Podczas sesji psychodelicznej należy stale pamiętać, że jakiekolwiek percepcje, myśli czy nawet halucynacje się pojawiają, wszystkie one są wytworami umysłu i świadomości, zostały przepuszczone przez aparat percepcyjny danej osoby. Percepcje te są uformowane z naszej własnej energii psychicznej. Udzielamy energii wszelkim myślom i uczuciom, na których pozwolimy spocząć uwadze. Gdziekolwiek skierowana jest siła uwagi, stwarza duchową i emocjonalną energię w formie jej własnych niższych pochodnych , a zatem to ona karmi je i napędza. Staje się jasne, że kluczem do panowania nad doświadczeniem psychodelicznym jest kontrolowanie strumienia uwagi. Możemy to osiągnąć za pomocą technik medytacyjnych królewskiej ścieżki jogi. Niniejszy tekst opisuje kilka takich technik, które można użyć pod wpływem LSD, marihuany, meskaliny, DMT, haszyszu, psylocybiny oraz innych poszerzających świadomość narkotyków. Rozważmy w tym miejscu podstawową regułę stosowaną w przypadku paranoi czy innego nieprzyjemnego lub przerażającego doświadczenia pod wpływem psychodelików. Zdaj sobie sprawę, że cokolwiek myślisz, czujesz i doświadczasz jest przeżywane przez twoją świadomość. W związku z tym skup uwagę na swojej świadomości, która doświadcza wszystkiego, co ci się przydarza. Przywróci to twoją świadomość do jej własnej, czystej natury, oraz uwolni ją od mentalnych i astralnych form myślowych. Te destruktywne formy rozpierzchną się i rozpłyną z powrotem do homogenicznej, wibrującej energii, z której zostały ukształtowane. Silne światło uwalniane przez świadomość obserwującą samą siebie pomaga szybko rozwiać destrukcyjne formy myśli. Tak się dzieje, gdyż silne rezonowanie czystej świadomości, które się wytwarza, anuluje dysonansowe, nieskoordynowane wibracje destrukcyjnych form myślowych.
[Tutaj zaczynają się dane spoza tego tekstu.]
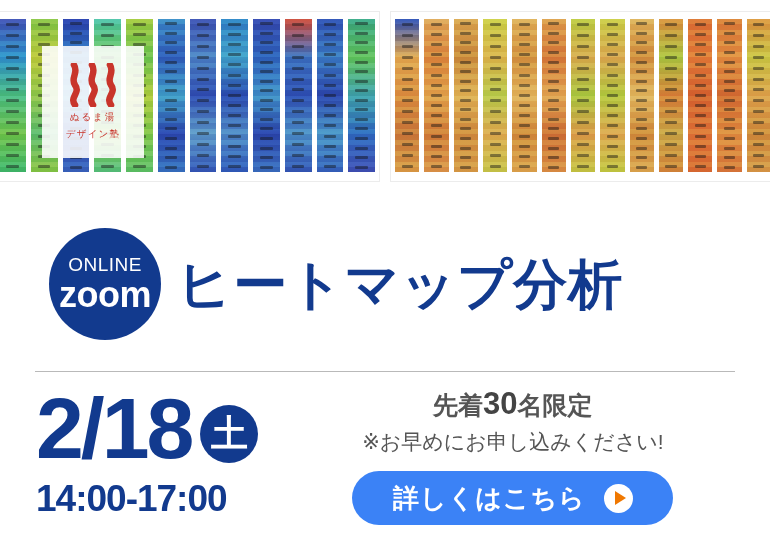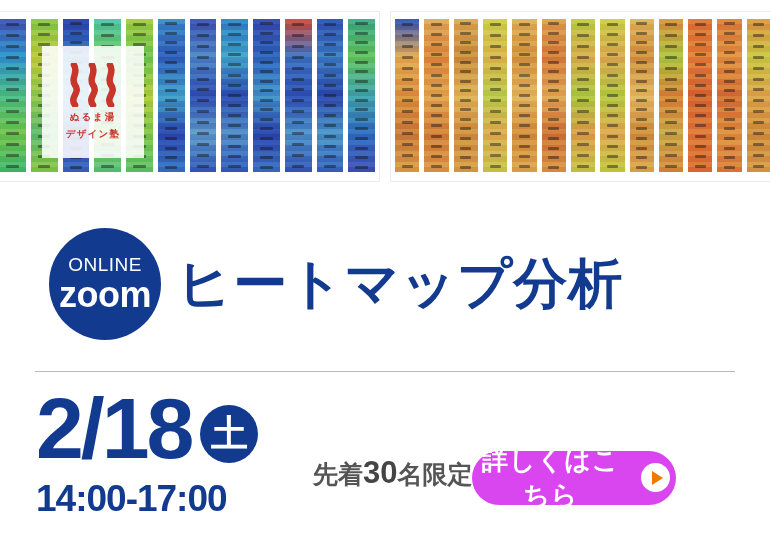--- a/index.html
+++ b/index.html
@@ -106,21 +106,21 @@
     z-index: 4;
   }
   .logo-steam {
     display: block;
     width: 56px;
     height: 44px;
   }
   .logo-line {
     color: #c8352b;
     font-size: 9.5px;
-    font-weight: 700;
+    font-weight: 400;
     letter-spacing: 2px;
     line-height: 1.5;
     margin-top: 3px;
     white-space: nowrap;
   }
   .logo-line.l2 { letter-spacing: 1.2px; }
 
   
   .title-row {
     position: absolute;
@@ -159,21 +159,20 @@
     text-align: center;
   }
   .headline {
     margin-left: 16px;
     color: #123a8e;
     font-weight: 700;
     font-size: 54px;
     line-height: 1.08;
     letter-spacing: 1px;
     white-space: nowrap;
-    font-family: Liberation Serif, serif;
   }
   .headline .l2 { letter-spacing: .5px; }
 
   
   .divider {
     position: absolute;
     left: 35px;
     top: 371px;
     width: 700px;
     height: 1px;
@@ -226,21 +225,21 @@
     font-weight: 700;
     letter-spacing: -1px;
     margin-top: 2px;
   }
 
   .info-col {
     width: 385px;
     padding-right: 22px;
     box-sizing: border-box;
     display: flex;
-    flex-direction: row;
+    flex-direction: column;
     align-items: center;
     color: #555555;
   }
   .limit-line {
     font-size: 25px;
     font-weight: 700;
     letter-spacing: 0px;
     margin-top: 6px;
     white-space: nowrap;
   }
@@ -254,21 +253,21 @@
     font-weight: 400;
     margin-top: 6px;
     white-space: nowrap;
     color: #555555;
   }
   .cta-button {
     margin-top: 15px;
     width: 321px;
     height: 54px;
     border-radius: 27px;
-    background: #d946ef;
+    background: #3b82f6;
     border: none;
     color: #ffffff;
     font-size: 26px;
     font-weight: 700;
     display: flex;
     align-items: center;
     justify-content: center;
     gap: 18px;
     cursor: pointer;
     font-family: inherit;
@@ -862,20 +861,21 @@
     <div class="date-col">
       <div class="date-main">
         <div class="date-text">2/18</div>
         <div class="day-circle">土</div>
       </div>
       <div class="time-text">14:00-17:00</div>
     </div>
 
     <div class="info-col">
       <div class="limit-line"><span>先着</span><span class="num">30</span><span>名限定</span></div>
+      <div class="hurry-line">※お早めにお申し込みください!</div>
       <button class="cta-button">
         <span>詳しくはこちら</span>
         <span class="cta-arrow">
             <span></span>
           </span>
       </button>
     </div>
 
   </div>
Jeżeli podczas praktykowania którejś z poniższych technik medytacyjnych uwaga wędruje, należy natychmiast ściągnąć ją z powrotem do procesu medytacji i robić to tak wiele razy, ile trzeba, aby uwaga pozostała w centrum danej formy medytacji. Niedoświadczony medytujący mają skłonność do walki z rozproszeniem, która sama w sobie staje się rozpraszająca. Uwaga może być skupiona tylko na jednej rzeczy naraz. Po prostu wróć nią do rzeczy, na której medytujesz. Innym sposobem powstrzymania rozproszeń jest chwilowe zatrzymanie oddychania na wdechu lub wydechu. Ponieważ oddychanie jest bezpośrednio związane z każdym biologicznym procesem ciała, instynkt przetrwania (wykształcony przez miliony lat ewolucji) przerwie rozproszenia strumienia uwagi i skieruje ją na świadomość wstrzymania oddechu. Łatwo wówczas wrócić do oddychania, a skupioną uwagę skierować na daną formę medytacji.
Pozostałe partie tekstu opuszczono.